PROVIDED MATERIAL:
• • • •
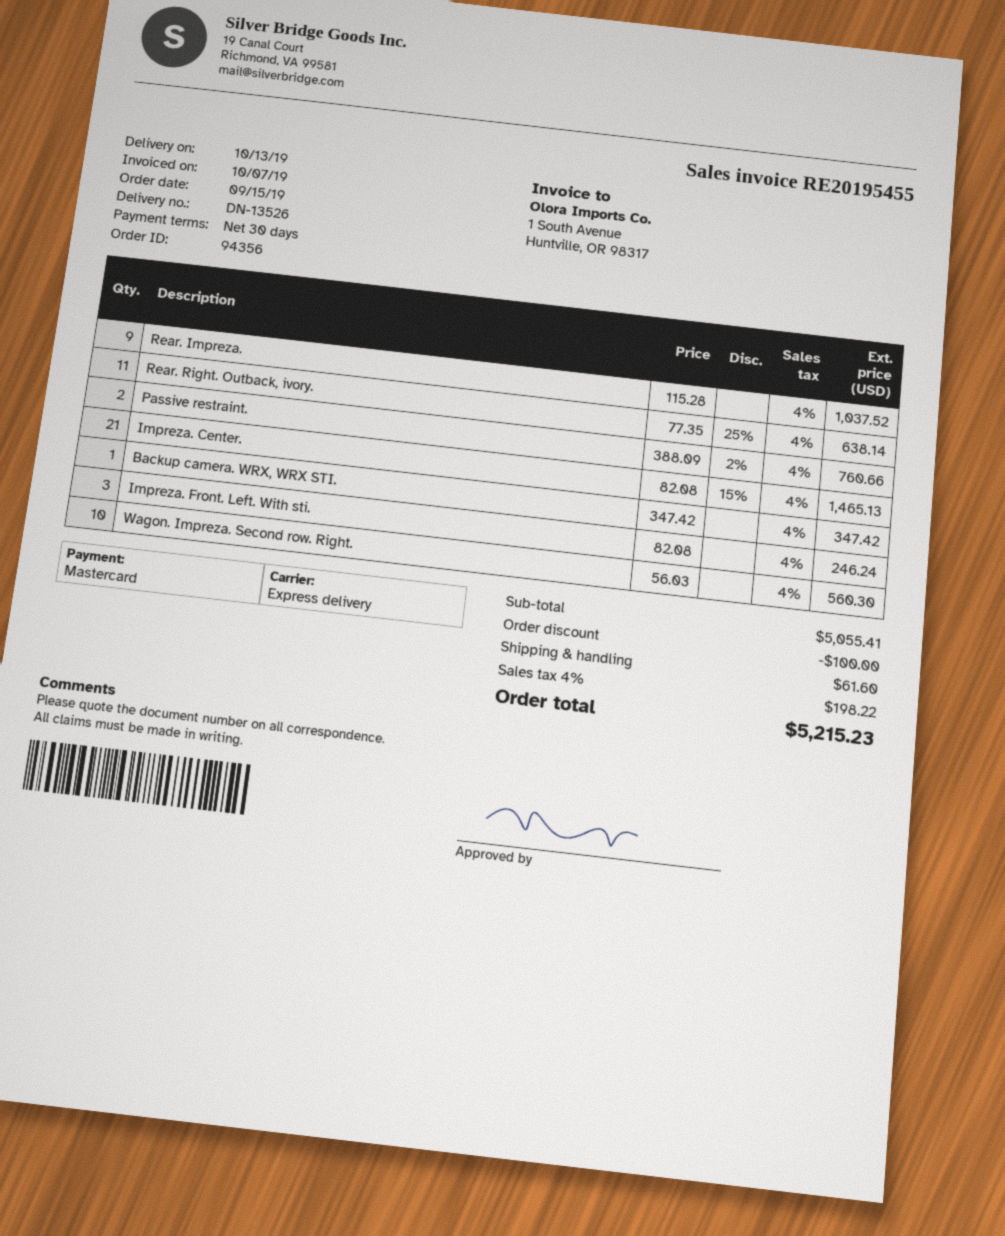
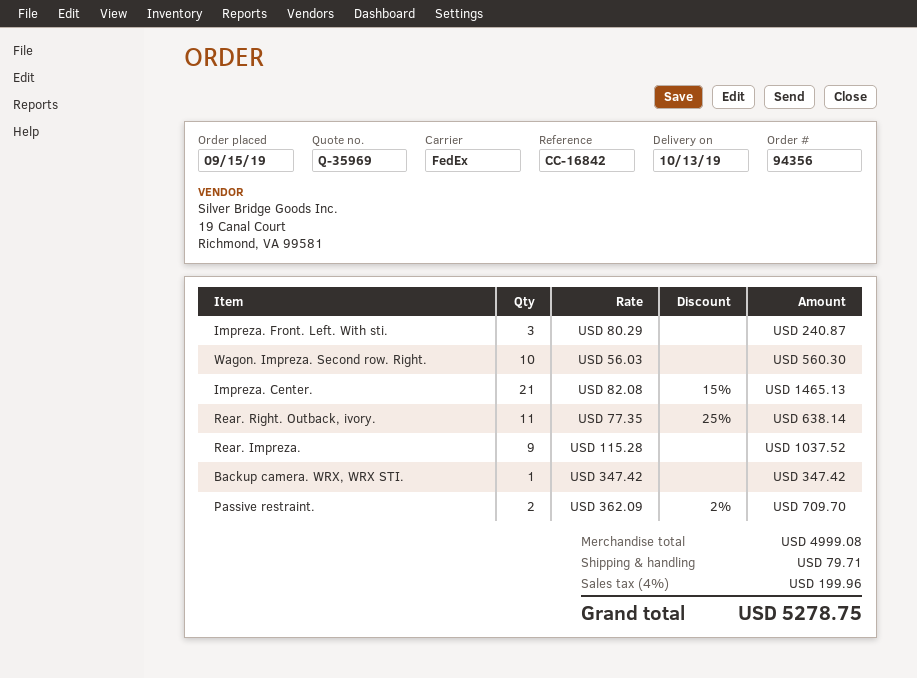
shipping method: express -> FedEx
Passive restraint.: 2 x 388.09 - 2% = 760.66 -> 2 x 362.09 - 2% = 709.70
Impreza. Front. Left. With sti.: 3 x 82.08 = 246.24 -> 3 x 80.29 = 240.87
subtotal: 5055.41 -> 4999.08
discount: 100.00 -> none
shipping: 61.60 -> 79.71
tax: 4% = 198.22 -> 4% = 199.96
total: 5215.23 -> 5278.75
• • • •
WORK REQUIRED:
Check the records above and copy each line that has the string "shipping".

ANSWER FOR THIS EXERCISE:
shipping method: express -> FedEx
shipping: 61.60 -> 79.71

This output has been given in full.